CEO median pay rose by 11% between 2016 and 2017, taking average salaries to £3.93m, up from the £3.53m reported in the previous year.
According to the report from the High Pay Centre and Chartered Institute of Personnel and Development, the highest paid CEO in the financial year ending 2017 was Jeff Fairburn of housebuilder Persimmon who received £47.1m. This is 22 times his 2016 pay.
In close second was Simon Peckham of industrial engineering firm Melrose Industries, who pocketed £42.7m last year. This figure is 43 times his previous year’s figure. Rob Perrins of housebuilder Berkeley Group came third after gaining £27.9m in 2017, up from the £10.9m reported in 2016.
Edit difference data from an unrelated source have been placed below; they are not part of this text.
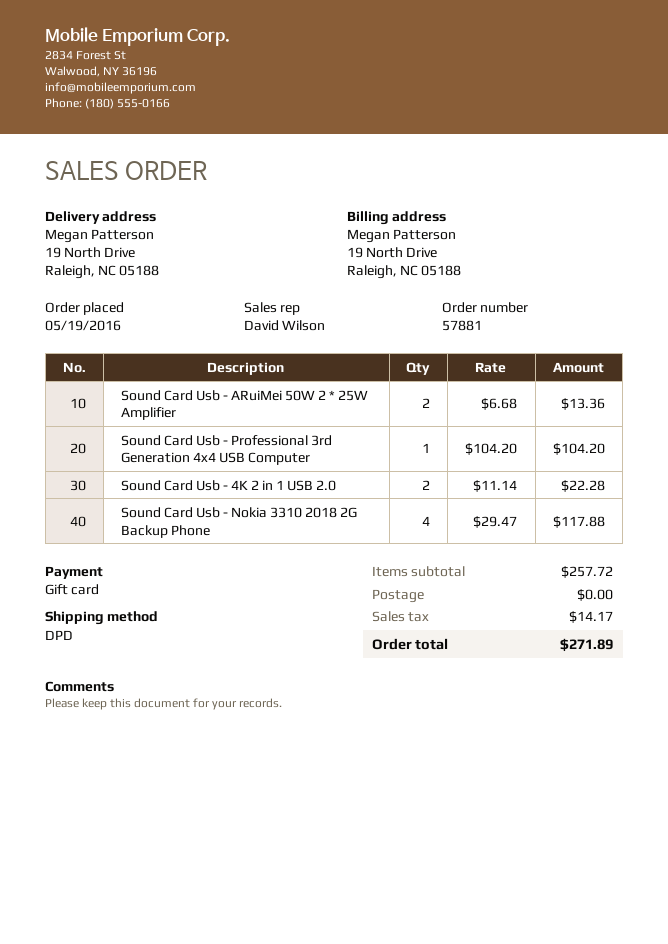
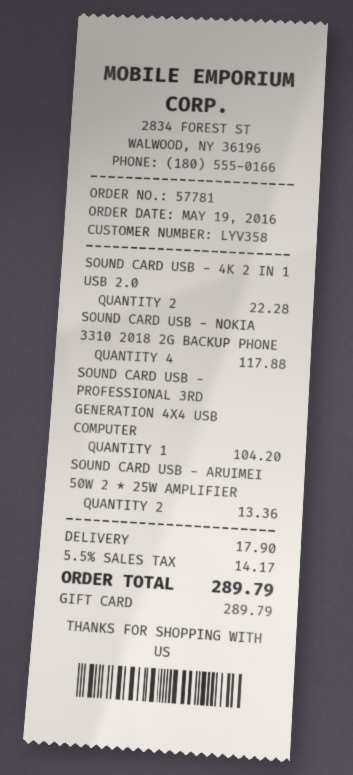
order number: 57881 -> 57781
shipping: 0.00 -> 17.90
total: 271.89 -> 289.79

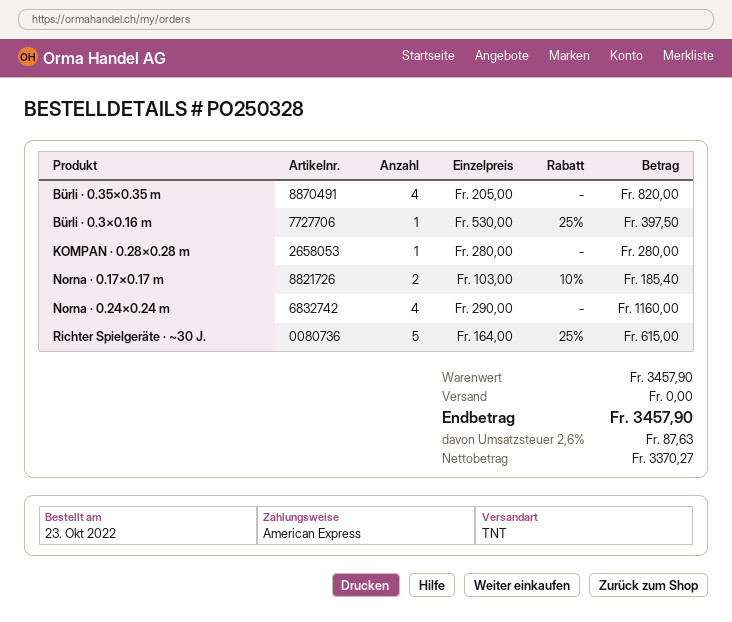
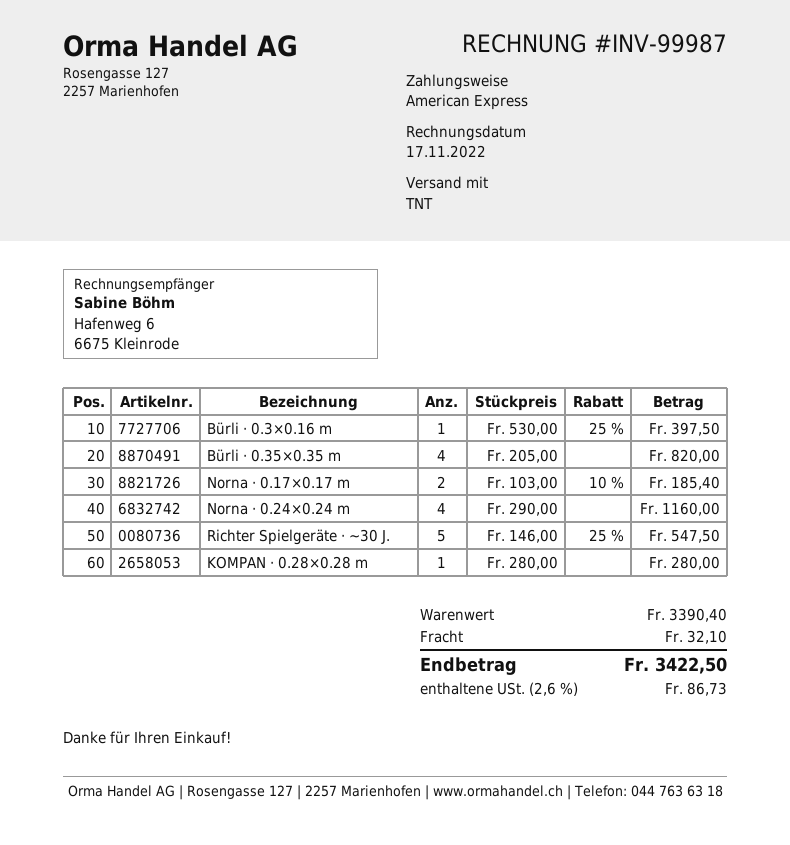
Richter Spielgeräte · ~30 J.: 5 x 164.00 - 25% = 615.00 -> 5 x 146.00 - 25% = 547.50
subtotal: 3457.90 -> 3390.40
shipping: 0.00 -> 32.10
tax: 2.6% = 87.63 -> 2.6% = 86.73
total: 3457.90 -> 3422.50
The below also make it into the top 10 highest paid CEOs last year:
- Jeremy Darroch of Sky – £16.3m, up from £4.6m in 2016
- Martin Sorrell of WPP – £13.9m, down from £48m in 2016
- Coca-Cola’s joint CEOs pay increased five-fold to £13.8m, with the majority going to Dimitris Lois who died during the financial year
- Rakesh Kapoor of Reckitt Benckiser – £12.4m, down from £15.2m in 2016
- Intertek’s Andre Lacroix’s pay packet more than doubled from £5.5m to £11.6m
- Nicandro Durante of British American Tobacco – £11.4m, up from £8.3m in 2016
- Bob Dudley of BP – £10.4m, up from £8.6m in 2016.
The strong performance of the stock market in the years to 2017 are likely to have been a factor in this year’s increase, according to the report. In total, the income received by CEOs working for FTSE 100 firms stood at £560.1m, with a mean annual package worth £5.7m a year.
In comparison, mean salaries for all workers in the UK have gone up by 2.5% to £29,009, which would equate to a total of 195 years to earn the mean FTSE 100 boss’ package.
TUC general Secretary, Frances O’Grady, said: “Pay for most people is barely rising at all. So working people will find it hard to understand why fat cat executives are splashing the cash for themselves.
“Workers should get seats on boardroom pay committees to bring a bit of common sense to pay decisions. And the government should put the minimum wage up to £10 an hour to give more workers a fairer share of the wealth they create.”